The server runs the ‘official’ game – it has the official copy of the game’s state. Each client has a copy of the server’s game state; although with much less info. A client won’t know the details of other players or of the hidden parts of the game. If you think of a card game being played as client-server, each client would know the cards they are holding and the cards face up on the table, but only the server would know all of the cards.
The server also has the ability to push the game state to any of the clients. If at any time the game server detects that the client is confused or out-of-sync, it will push a fresh game state out to the client. This might make a character jump to a new position instantly (the lagwarp that Chronos mentions).
During a game, each client sends a stream of actions to the server. These actions can be low-level or high-level depending on the type of a game. An arcade game like 4-player Gauntlet might just send raw controls (joystick movement and button presses). A more complex game like WoW might send higher-level actions like swing-main-weapon or cast-spell-x. The server receives all of these actions from all of the clients and processes them in order. Each of these events is processed serially (although that does not mean necessarily in a single-thread).
If you have the case similar to the one you mentioned in the OP: two clients swing their axe at a monster at exactly the same time, one of these actions is going to arrive at the server first and be processed first. In this case, that client would be the one to slay the monster. The key is that in practice it doesn’t really matter exactly which client gets its action processed first. As a player, you would never know that you both swung at the exact same instant and so you both should have hit the monster. Instead, you assume the other player swung slightly sooner. In fact, the delay of packets over the internet will introduce much larger variations in actions arriving out-of-order. In this case, it is not necessary to be perfect, just good enough. Someone swung and the monster was killed.
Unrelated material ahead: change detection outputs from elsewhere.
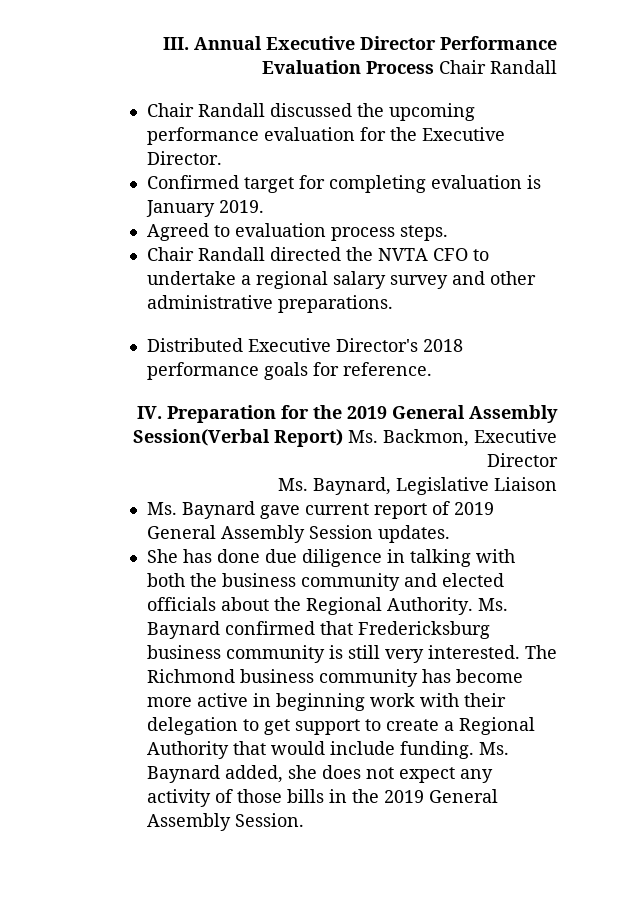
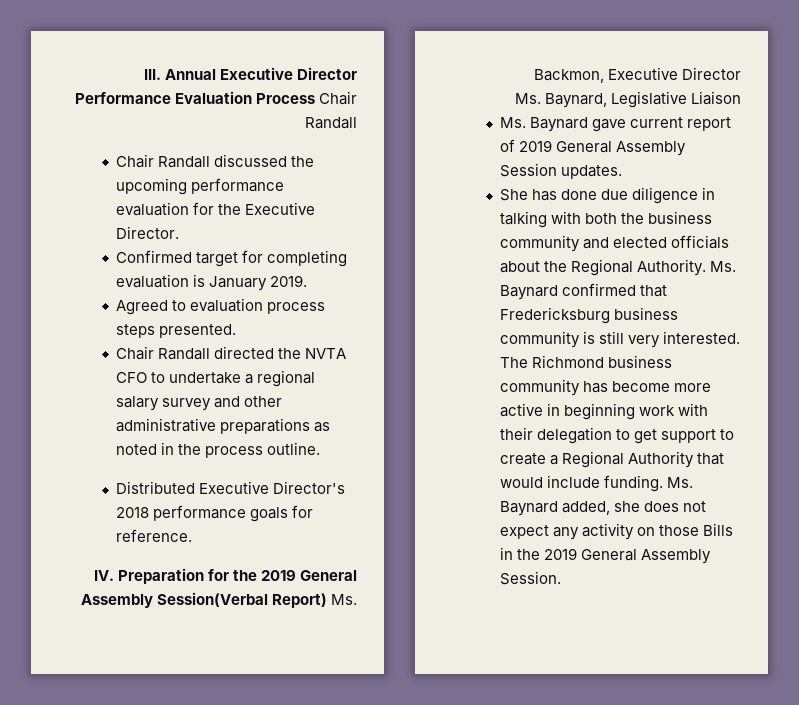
- Agreed to evaluation process steps.
+ Agreed to evaluation process steps presented.
- Chair Randall directed the NVTA CFO to undertake a regional salary survey and other administrative preparations.
+ Chair Randall directed the NVTA CFO to undertake a regional salary survey and other administrative preparations as noted in the process outline.
- Ms. Baynard added, she does not expect any activity of those bills in the 2019 General Assembly Session.
+ Ms. Baynard added, she does not expect any activity on those Bills in the 2019 General Assembly Session.

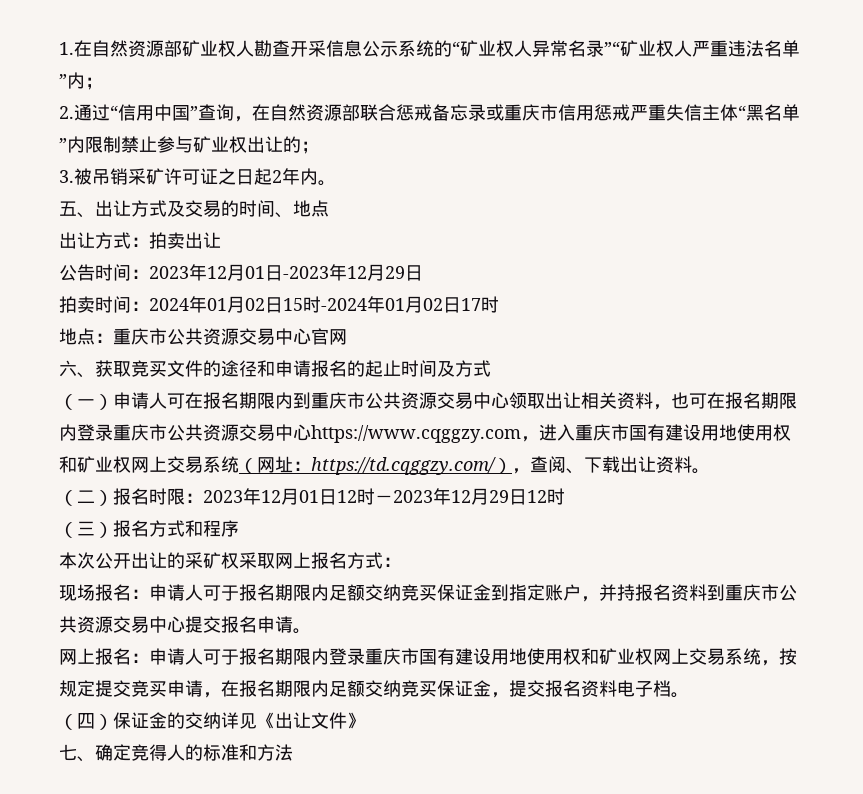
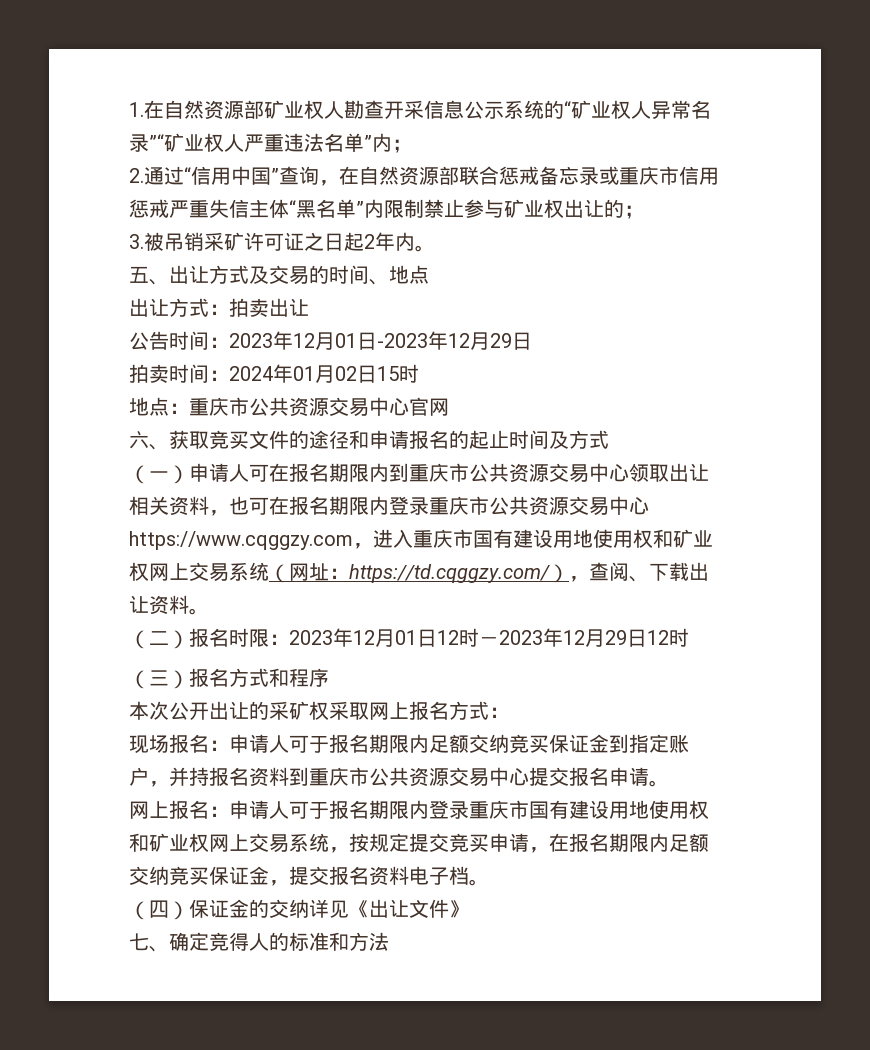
- 拍卖时间：2024年01月02日15时-2024年01月02日17时
+ 拍卖时间：2024年01月02日15时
No noticeable artifacts.
Now in the case that Chronos mentioned, where two players are moving at the same time, this is a constructive action and not a destructive one. Both players are sending a stream of move actions (move up, move up, move left, move up…). At the same time the server is telling the clients that the other player is moving with a stream of events. The clients assume that their own move actions will be accepted and they display their character moving. However, as the server is processing these streams of movement actions, it might detect that both players tried to move into the same location and it will have to prevent the second player from entering that space. In this case, the server identifies a conflict and sends a new game state to the second client so that his character can be ‘pushed’ back into an unoccupied space. Sometimes, when the network latency is very poor or the server is overloaded, you will see the characters jump greater distances as the server tries to keep everyone in-sync.
As far as “are there generic libraries that help with these activities”, I think some game libraries (e.g. DirectX) have support for syncing state and sending packets over TCP/IP, but beyond that it is really unique to the game rules. Only the specific game code could know about the differences between the way an axe action and move action should be handled. And which of these could cause conflicts. I suppose you could create a very generic framework, but it might add too much overhead.
For MMORPGs, they are handling so many clients that all of this logic is a herculean effort. As a result, it needs to be scaled and optimized in amazing ways and a generic framework wouldn’t be efficient. In these cases, the code is designed specifically for the game and optimized around the hardware and network architectures.
For less rigorous games, like a 2-person arcade game you don’t need to do a client-server model. Instead, each instance of the game talks directly to the other instance. They send the actions (joystick moves, button presses) to the other instance and the other instance treats these actions as if they happened on a local joystick or button. Then, each instance can send a game state sync to the other just to make sure they are both aligned. This is a nice solution because it does not require a game server, however, it opens the clients up to hacking since each client has to have a complete copy of the game state.